К Гоше я ходил каждый день. Верблюд пасся до позднего вечера, и лишь на ночь черноволосый прятал его во дворе за высоким забором.
Недели через две о верблюде стали забывать. Реже носились мальчишки, девочки вовсе забыли о величественном чужестранце. А я жить не мог без Гоши. Однажды притащил ему мятных пряников. Положил аккуратно на землю и спрятался за массивным старым тополем.
Гоша свысока смотрел на подарок. Наконец склонился и захватил в один раз штук десять, если не больше. Сосредоточенно разжевал и вдруг – глянул в мою сторону.
Я смотрел на Гошу, а Гоша на меня. Он показал длинный багровый язык и улыбнулся. Верблюд сделал шаг, после – второй, все ближе и ближе. Я хотел рвануть, убежать, вдруг Гоша плюнет, может, он так отблагодарит, и тогда слюна – ядовитая – разъест кожу, как рассказывал татарин.
Но я стоял, и Гоша приближался.
Он кивал мордой и хлопал осторожно большими пузырчатыми глазами. Тут он присел, сложил лапы и опустился на землю в знак то ли благодарности, то ли предупреждения… непонятно, зачем.
Бедный-бедный Гоша.
Очнулся некстати привычный августовский дождь. Холодный, тоскливый, прощальный. Хозяин уводил верблюда и сказал мне заодно: «Иди домой, простынешь».

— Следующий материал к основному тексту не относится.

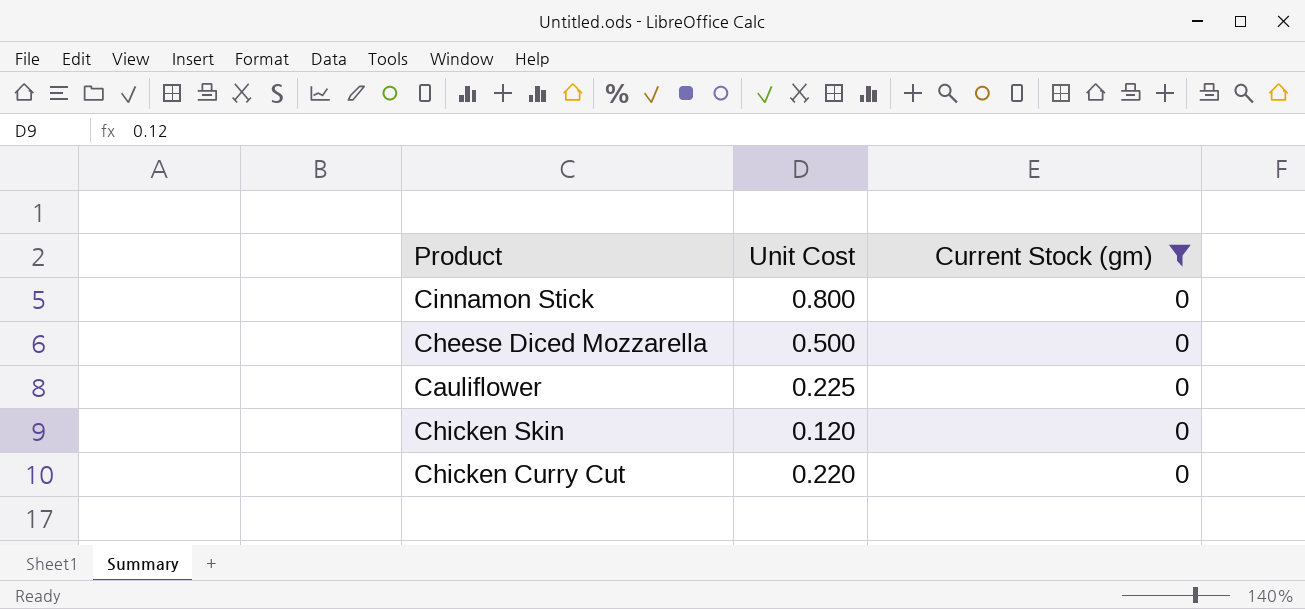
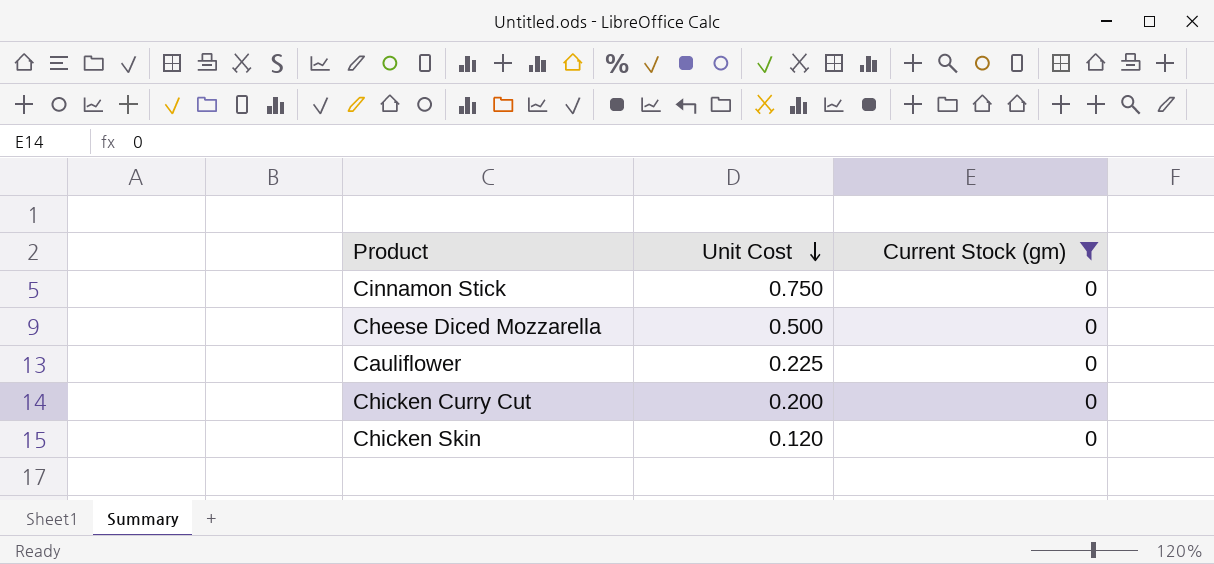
row order: none -> Unit Cost descending
Cinnamon Stick | Unit Cost: 0.800 -> 0.750
Chicken Curry Cut | Unit Cost: 0.220 -> 0.200

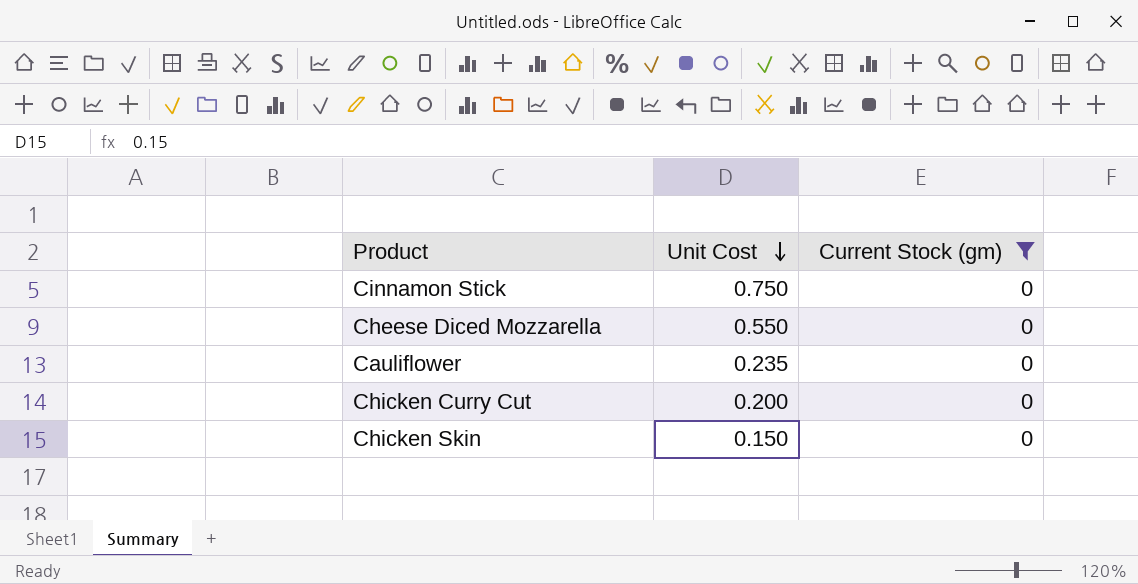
Cheese Diced Mozzarella | Unit Cost: 0.500 -> 0.550
Cauliflower | Unit Cost: 0.225 -> 0.235
Chicken Skin | Unit Cost: 0.120 -> 0.150

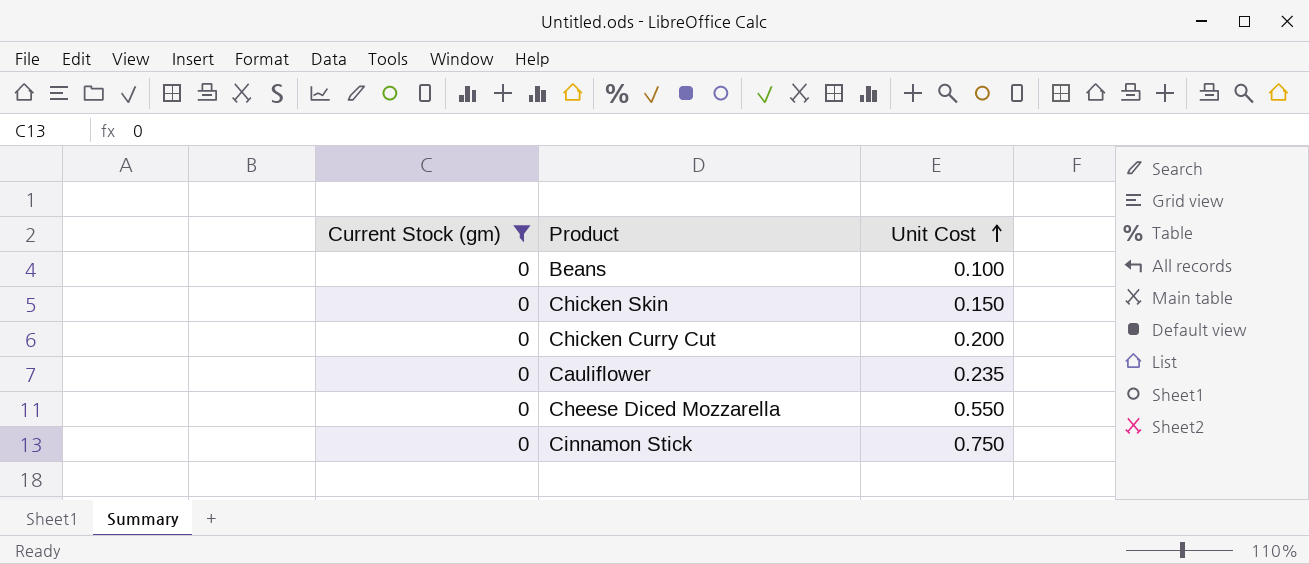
row order: Unit Cost descending -> Unit Cost ascending
column Current Stock (gm) | position: 3 -> 1
row Beans: none -> 0 | 0.100

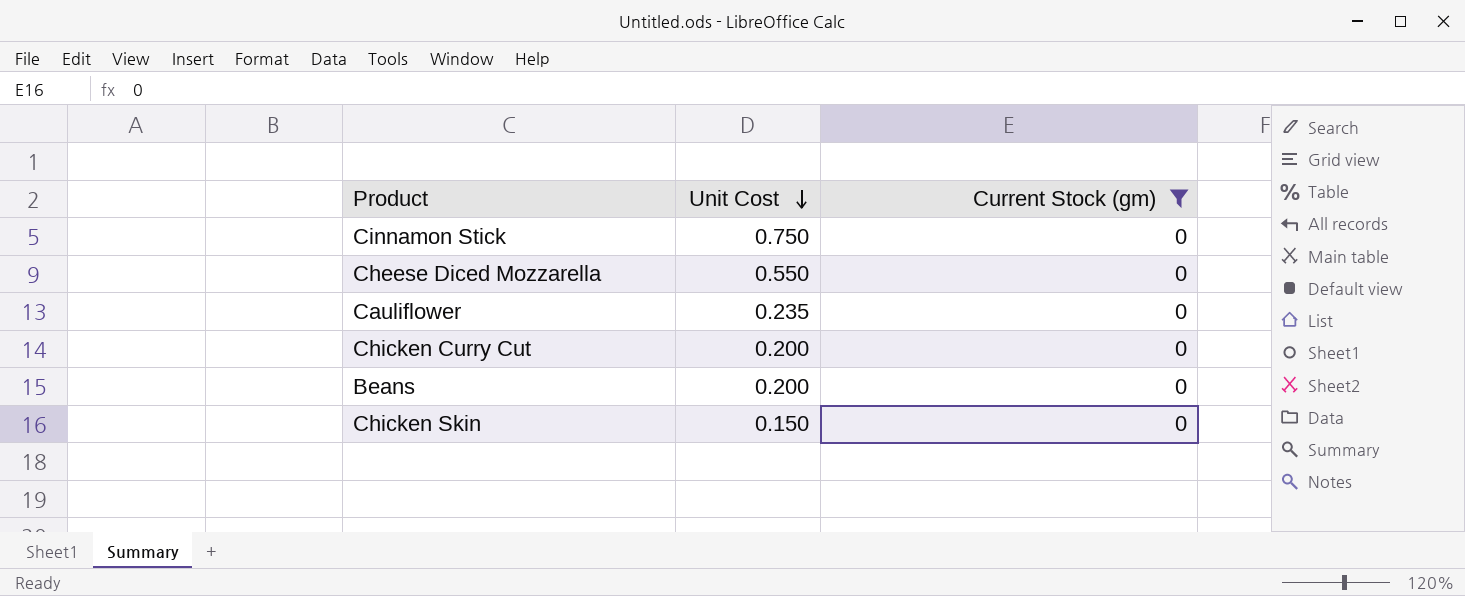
row order: Unit Cost ascending -> Unit Cost descending
column Current Stock (gm) | position: 1 -> 3
Beans | Unit Cost: 0.100 -> 0.200

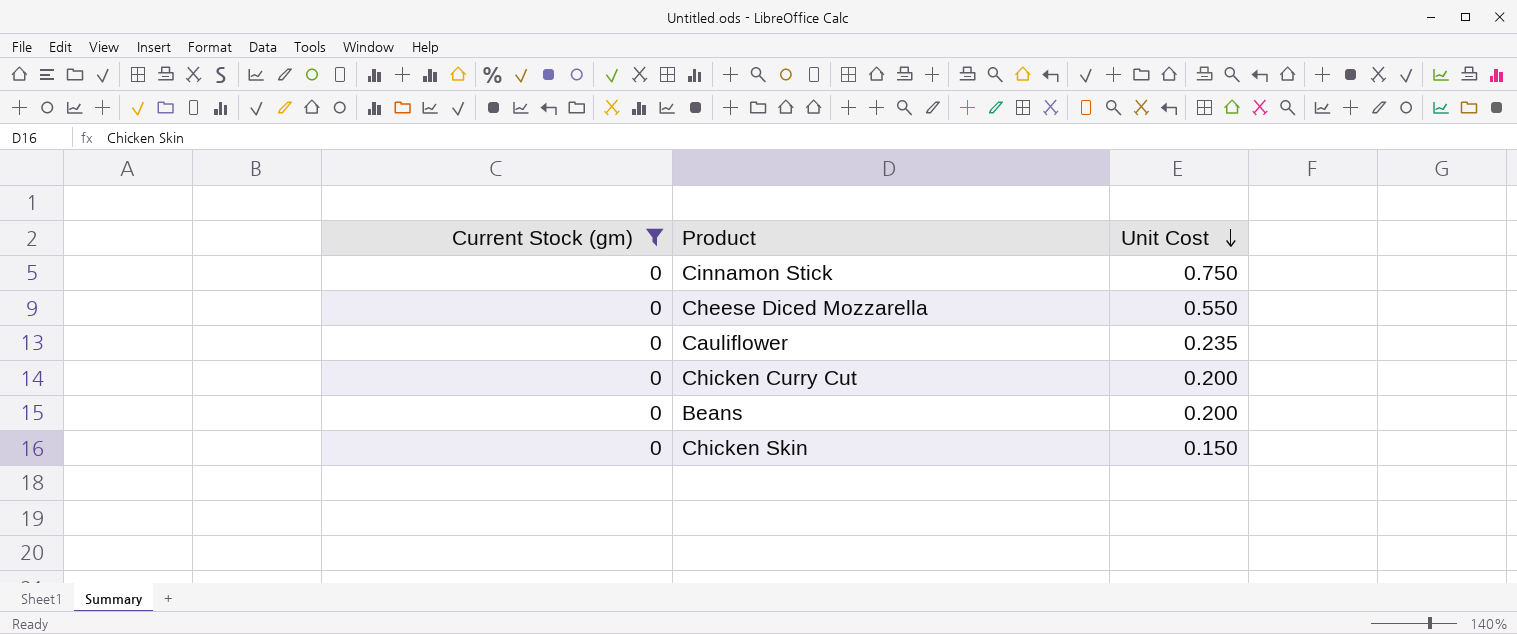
column Current Stock (gm) | position: 3 -> 1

Гоша медленно переступал и, дойдя уже до заветных ворот, оглянулся. Я помахал ему рукой. Хозяин ударил верблюда в бок, и тот переступил черту.
Гошу я больше не видел.
Хозяин его не выпускал. Трава начала желтеть, есть Гоше стало нечего.
В конце сентября я отчего-то не мог уснуть. Ворочался в поту, подкрадывался жар. Пестрили в глазах блестящие точки.
С улицы доносился резкий трубный свист, громкий и режущий.
В школе говорили, что верблюда больше нет. Пацаны твердили, что хозяин убил Гошу, а теперь жалеет и сам хочет умереть. Убил, потому что Гоша отказывался спать. Вот и все дела.
И один только Алихан, мой одноклассник, переехавший с семьей из Туркмении, пояснил:
«Сегодня у мусульман праздник, Курбан-Байрам. В этот день нужно приносить Аллаху подарки. Если ты настоящий мусульманин – убийство животного твой долг. Все на радость Всевышнему».